I had received some emails from readers inquiring what I knew about a company located in Slovenia, Audio Alto, that manufactures a full range of electronics and speakers, specifically their model R101 speaker, which is a single-driver design, (retails for $3,999) that had received very positive reviews in Europe. The designer/owner of Audio Alto, Sasa Burian has a reputation for being a very creative designer with talent at producing extremely high performing musical speakers for different size acoustic environments. After doing research on the Audio Alto R101 speaker, I was intrigued to setup a review on this “petite” floor-stander, as you will see later based on its diminutive size, and contacted Alex Siufy, Alma Music and Audio, located in San Diego, California. This company imports this speaker into the US. In a conversation regarding this speaker, Alex shared with me that on a visit to Sasa’s home in Slovenia he was so delighted with the performance of the R101 speaker that he was highly motivated to bring it to music lovers here in America.

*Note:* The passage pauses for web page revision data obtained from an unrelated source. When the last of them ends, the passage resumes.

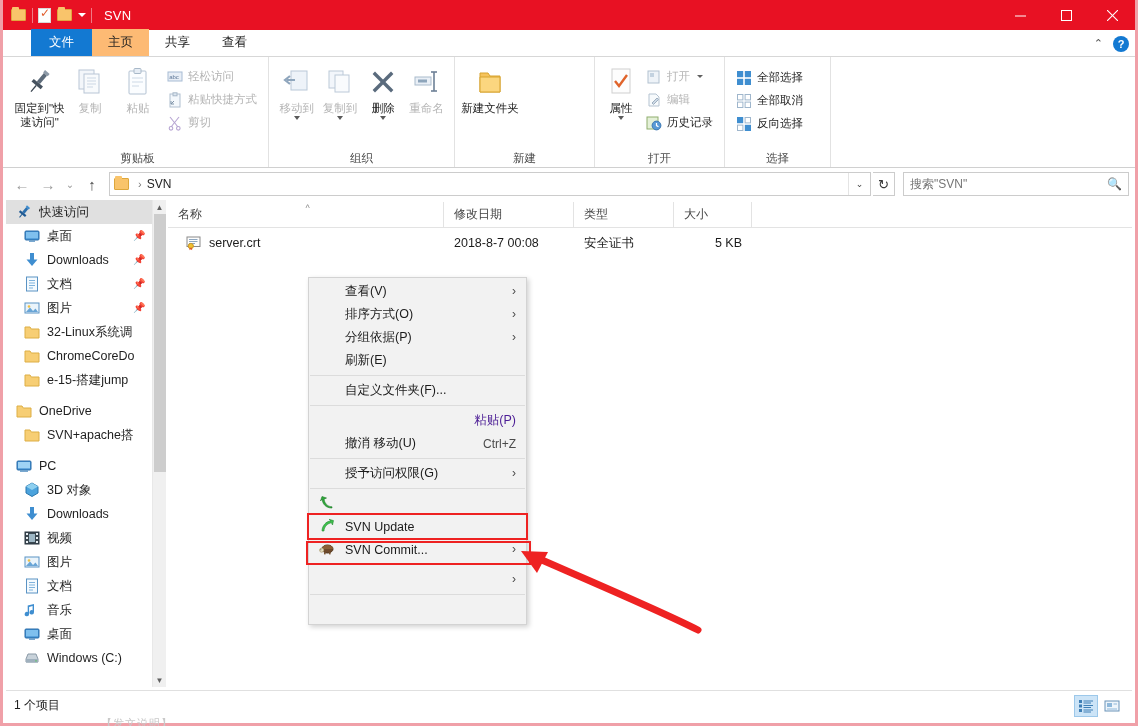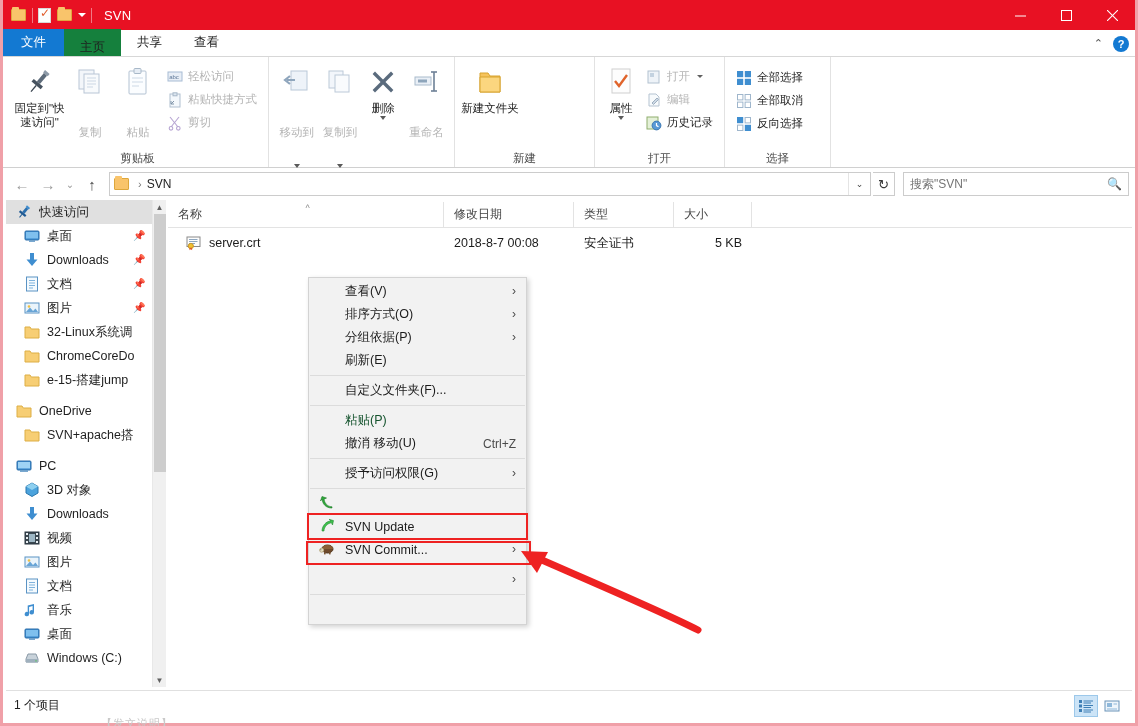"文件" .tab.file { margin-left: none -> 28px }
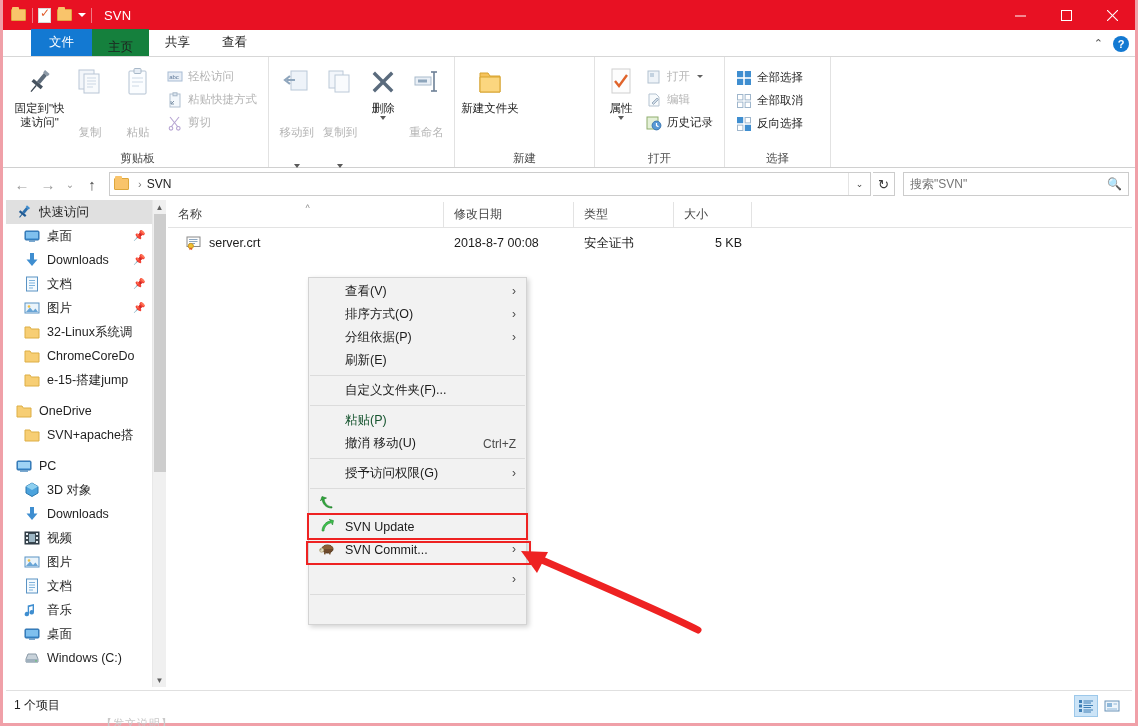"主页" .tab.active { align-items: flex-end -> none; background: #15803d -> #fdba74 }
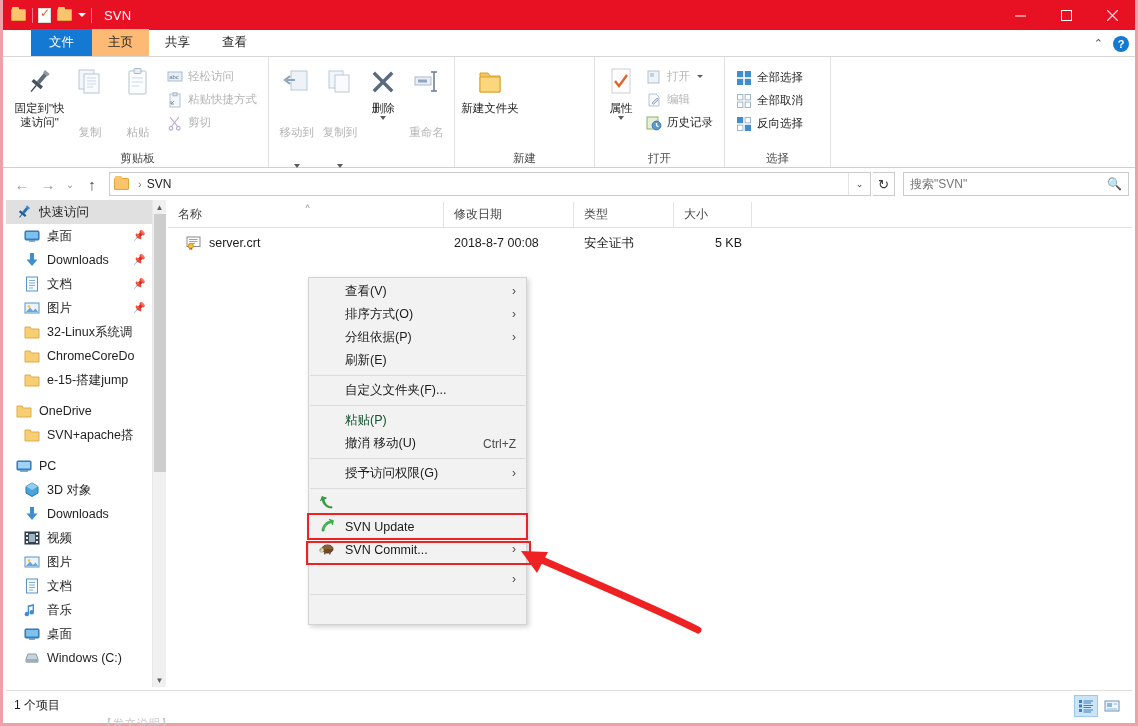"复制" .bigbtn.dim { gap: 24px -> none }
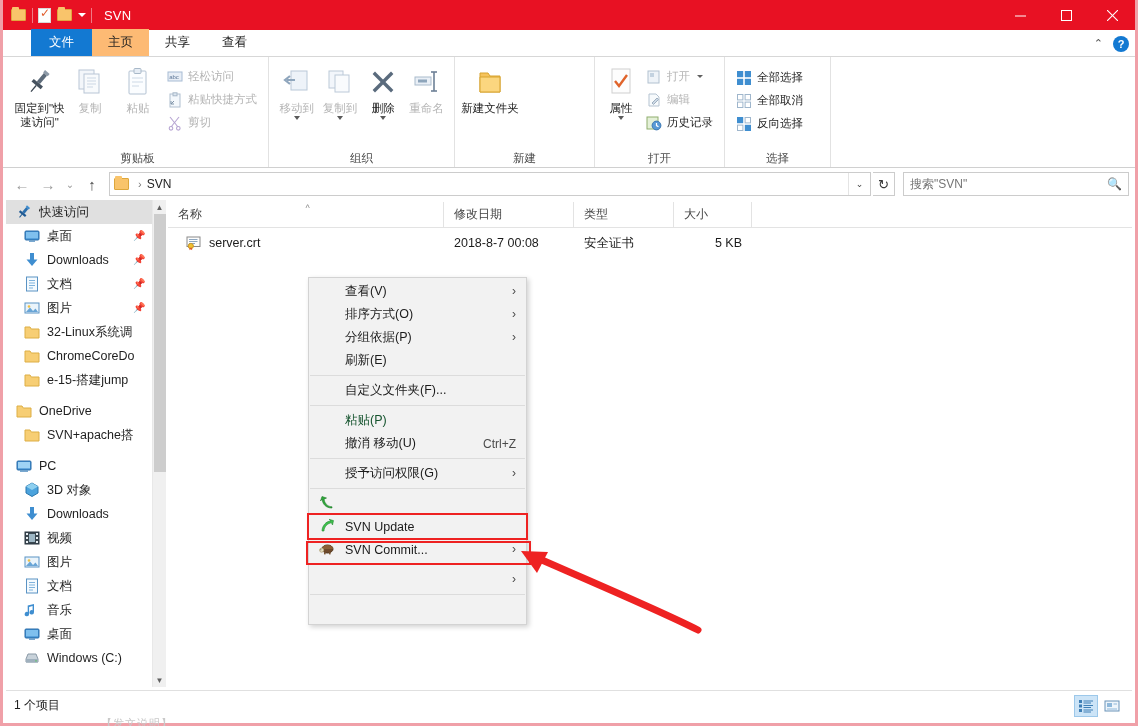"粘贴(P)" .mi.disabled { color: #14532d -> #4c1d95; justify-content: none -> flex-end }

The Audio Alto R101 speaker is built around a special metal membrane 4.5 inch full range driver that covers 36 Hz to 23,000 KHz (+/- 3dB) up to 102 dB volume levels. It is ported on the bottom which allows great flexibility regarding how close you can place it towards the front wall without getting any smearing of the low frequencies. The R101’s sensitivity is 85 dB and it’s a 6 Ohm load. My Triode Lab SET 2A3 four-watt amplifier drove the R101 with ease and great results. When teamed up with a high power solid-state Class A amplifier (Threshold 550e) the speaker had no difficulties handling the much higher current and wattage. Another feature is a switch on the back plate that allows you to pick three settings of -2dB/0dB/+2dB in the frequency range of 1,200 Hz to 20000 KHz. This feature is terrific at getting the right tonal balance in your room based on where you place the R101s and your specific taste. With my final position, a slight toe-in, two and half feet off the front wall, five feet apart, three feet off the side walls, the 0dB setting got me exactly the balance I wanted. The demo pair that was shipped to me was clad in a beautiful oiled Walnut wood veneer. There are other options of wood veneers or different paint colors. Two aluminum front spikes adjust the rack angle and the speaker rests on a rear acrylic elliptic stand. Next to the switch is where a single pair of high-quality speaker wire posts is located. The driver can be covered with an invisible magnet held black grill cover. I found no difference in the performance of the R101 with the grill covers on or off, so this would be based totally on which physical appearance you like better. Now, on to the matter of what I mentioned above regarding my use of the descriptor “petite.” The Alto Audio only weights 33 pounds per speaker. Secondly, the dimensions of this floor-standing speaker are only 40.5” high x 10” wide x 4” deep. This is a tiny speaker. Everyone who saw them commented how “cute” and attractive they were. Then they were beguiled by the large sound-stage they created, the soothing tonal quality, the clarity of the vocals, and finally how they produced real punch along with enough bass to anchor the music. All this “big sound” coming from two 4½” drivers housed in diminutive enclosures!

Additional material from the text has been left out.